Project Management: Escaping the vortex
Posted by Arjun ThomasAs reported on Tech Republic.
I attended a conference several months ago where the CTO of a small development company was adamant about one thing: Making excellence a standard should be a focus on getting teams to work together. This is not a new concept, but one any successful organization embraces.
Around the same time, I ran across Robert Martin’s ‘Whiners that Fail’ post at objectmentor.com. In it, he basically addresses how there are those who will complain about having to pay for things like white papers and how those people expect employers to shell out cash to make their own personal lives better. His point? “YOU are responsible for YOUR career and no one else.”
I agree with that statement strongly, but not just because I realize my boss or company is not my mother. This mindset extends to how we deal with our work lives, especially when confronted with managing a problem project with difficult people, systems, and requirements. How we take responsibility for our own lives/work/projects makes all the difference.
Making excellence a standard should be a focus on getting teams to work together. And part of that excellence model? Establishing excellence is not whining.
A somewhat recent example jumps to mind. A project I’ll call Vortex does a bunch of stuff: It retrieves some records, manipulates them, massages them, then makes them reportable (allegedly). There are several environments at play, including flat files generated from a mainframe, a monolithic database, some half-working Java-based Windows apps, and some database engine processing. It’s slow, it has jobs to run jobs which may or may not run, has entirely too many moving pieces, and is a mess overall. The point is this: Even the very nature of its architecture is suspect, but it’s way too late to even entertain gutting the overall project and rewriting it. While it can be shown we spend thousands of dollars on it, the millions it would take to recreate it from scratch mean we’re pretty much stuck with it. Most large companies have at least one of these.

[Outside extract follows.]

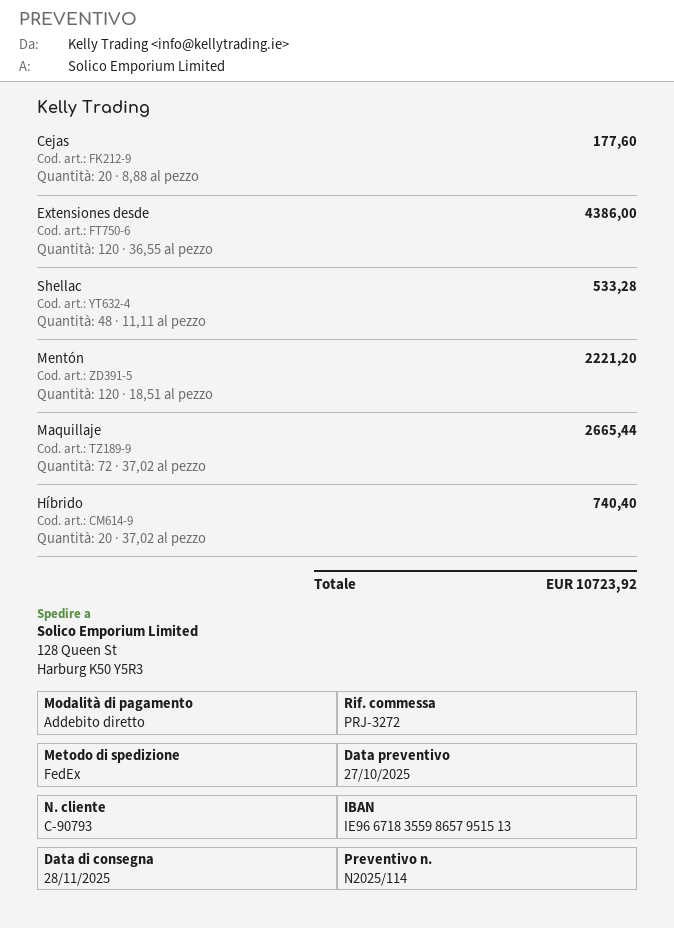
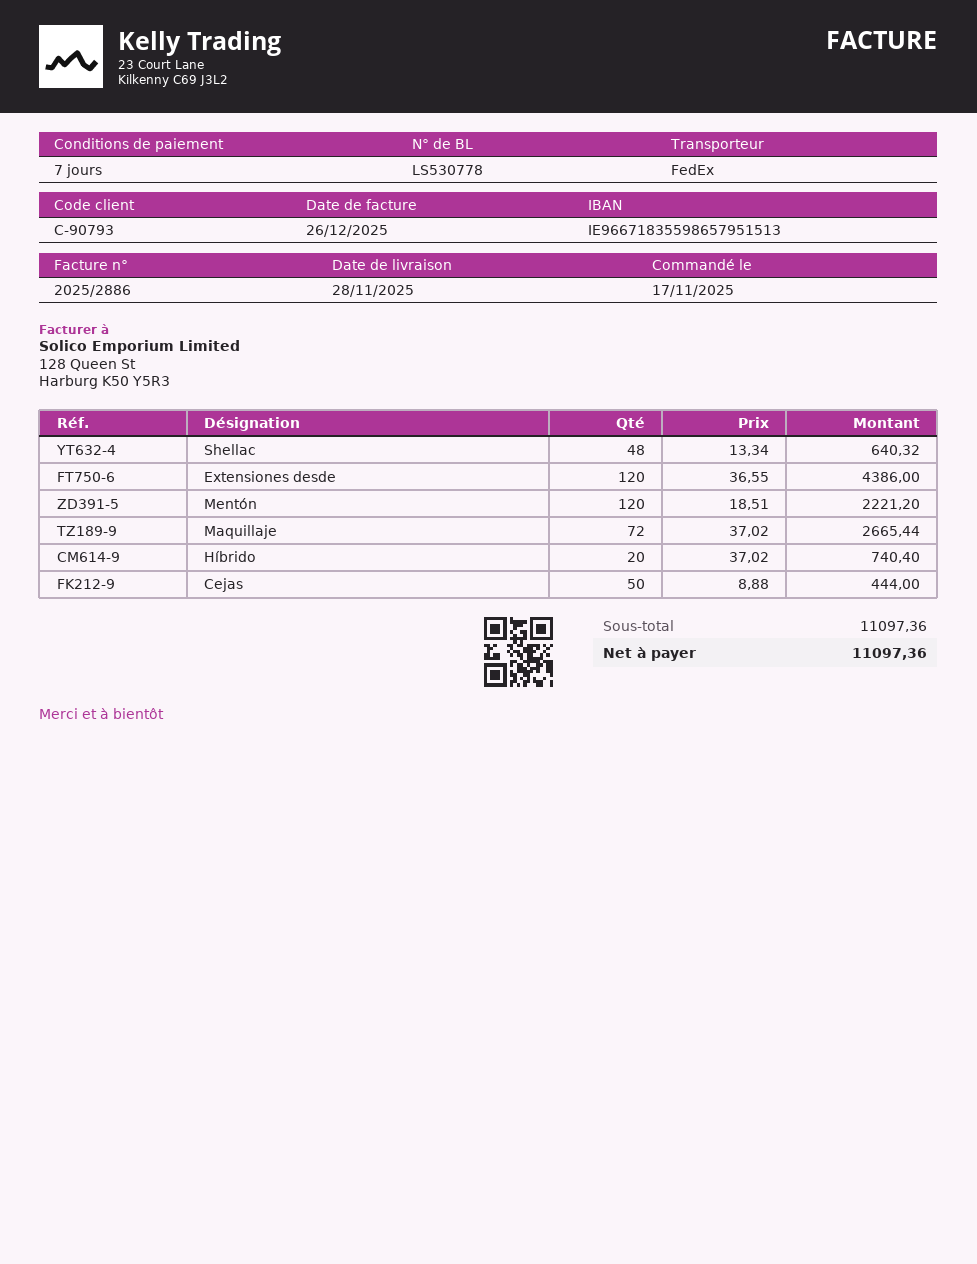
Cejas: 20 x 8.88 = 177.60 -> 50 x 8.88 = 444.00
Shellac: 48 x 11.11 = 533.28 -> 48 x 13.34 = 640.32
total: 10723.92 -> 11097.36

Of course, there are way too many voices in the conversation when it comes to making changes to it and in determining how those changes should be facilitated. The rules of overall agreed process are regularly overruled by political demands. Roles are unclear or dismissed altogether, process is conditional, and the support requirements are incredible. The ongoing support alone is a medieval gauntlet–those who survive may not have been eaten by lions, but would probably prefer it.
It becomes very easy to complain about a project like this. It almost encourages a chant of bonding where all involved fully agree with only one thing: It sucks. Have you been on a project like this, where everywhere you look a process or procedure or design is broken? A project like this truly has the potential to become the thing that ushers us all into Armageddon. Or at least wish for it.
If you are (un)fortunate enough to manage a “Vortex”- type project, you can bet everyone involved already knows how bad the project is. The very last thing you must allow is the introduction of complaining into the equation. As a manager, you must not tolerate it. All whining does is choke the team and encourages an attitude of negativity and blame all around. Encouraging a bad attitude happens to be the exact opposite way of pulling a problem project out of the miry clay it has lived in up until now.